─── Data in this exercise ───
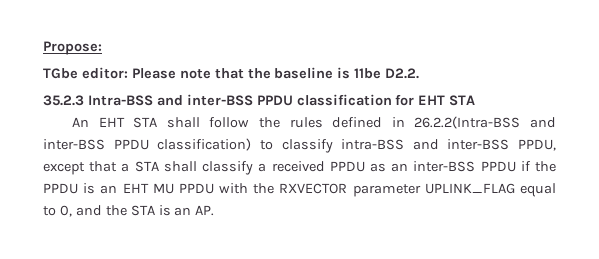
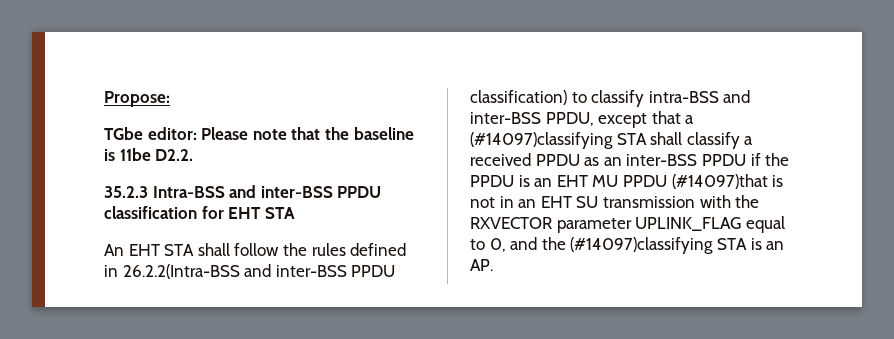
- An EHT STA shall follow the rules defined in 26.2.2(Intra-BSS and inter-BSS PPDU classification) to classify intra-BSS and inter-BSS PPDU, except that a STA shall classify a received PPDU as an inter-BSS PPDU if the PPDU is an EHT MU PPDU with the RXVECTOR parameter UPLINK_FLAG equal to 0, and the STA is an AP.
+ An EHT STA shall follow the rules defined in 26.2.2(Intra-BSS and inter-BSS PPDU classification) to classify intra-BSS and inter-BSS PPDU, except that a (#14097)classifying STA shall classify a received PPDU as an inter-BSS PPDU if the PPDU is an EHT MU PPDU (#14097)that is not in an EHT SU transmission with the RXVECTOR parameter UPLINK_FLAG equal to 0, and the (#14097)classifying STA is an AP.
───
─── Data in this exercise ───
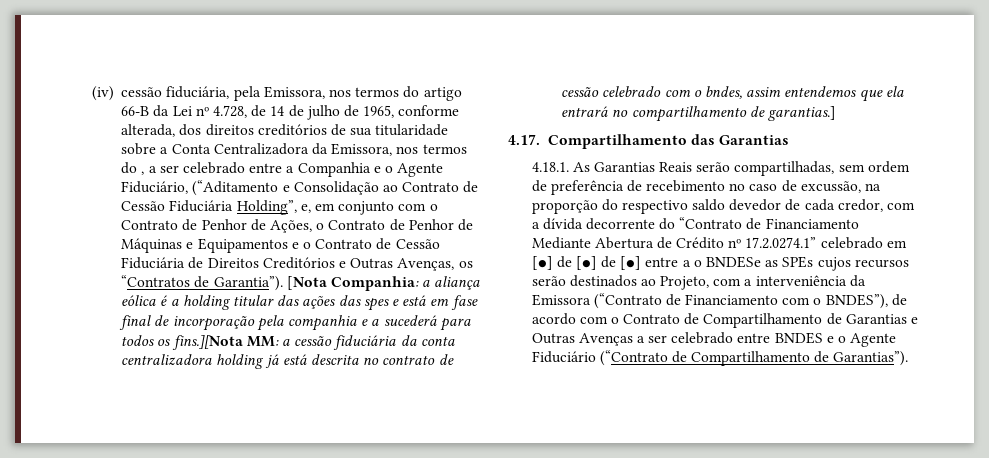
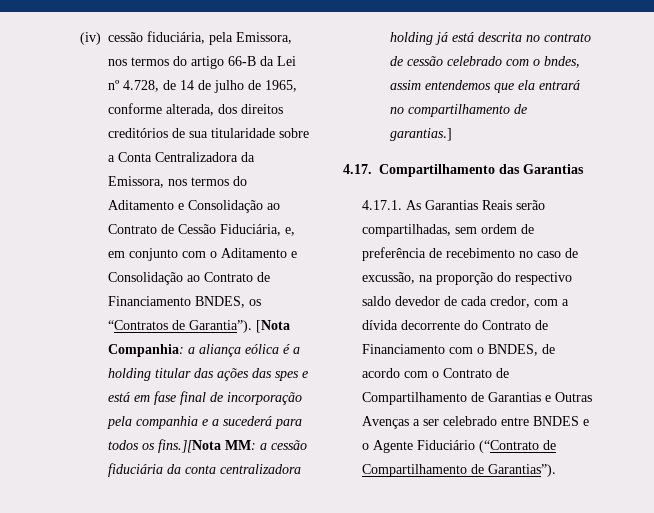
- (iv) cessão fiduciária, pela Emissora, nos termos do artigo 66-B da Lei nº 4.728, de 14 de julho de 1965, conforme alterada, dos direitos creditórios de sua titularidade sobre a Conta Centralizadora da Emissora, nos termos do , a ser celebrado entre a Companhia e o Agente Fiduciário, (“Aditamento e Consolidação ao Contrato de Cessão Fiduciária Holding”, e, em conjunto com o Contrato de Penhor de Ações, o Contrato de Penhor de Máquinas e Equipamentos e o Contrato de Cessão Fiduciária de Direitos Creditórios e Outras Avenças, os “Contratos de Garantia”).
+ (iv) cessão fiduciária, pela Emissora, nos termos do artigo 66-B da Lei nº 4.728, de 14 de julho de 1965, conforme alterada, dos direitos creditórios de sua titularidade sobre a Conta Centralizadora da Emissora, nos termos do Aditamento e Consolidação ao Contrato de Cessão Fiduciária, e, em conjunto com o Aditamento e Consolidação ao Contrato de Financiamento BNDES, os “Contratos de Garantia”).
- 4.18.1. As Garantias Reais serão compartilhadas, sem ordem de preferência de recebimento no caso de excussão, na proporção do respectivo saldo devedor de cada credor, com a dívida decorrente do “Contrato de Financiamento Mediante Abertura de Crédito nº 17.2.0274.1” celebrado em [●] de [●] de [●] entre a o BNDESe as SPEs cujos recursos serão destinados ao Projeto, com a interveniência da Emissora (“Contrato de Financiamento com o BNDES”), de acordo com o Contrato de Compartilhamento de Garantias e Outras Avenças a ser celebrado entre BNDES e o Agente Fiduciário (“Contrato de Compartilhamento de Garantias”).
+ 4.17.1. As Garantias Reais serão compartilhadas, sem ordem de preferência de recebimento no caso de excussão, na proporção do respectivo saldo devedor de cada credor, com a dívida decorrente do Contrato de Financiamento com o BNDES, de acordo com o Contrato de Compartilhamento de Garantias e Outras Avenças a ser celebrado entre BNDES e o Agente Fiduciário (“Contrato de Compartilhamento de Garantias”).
───
- Required work -
How many lines in the records above contain the word "Intra"? Reply with the number and nothing more.

- Exercise response -
2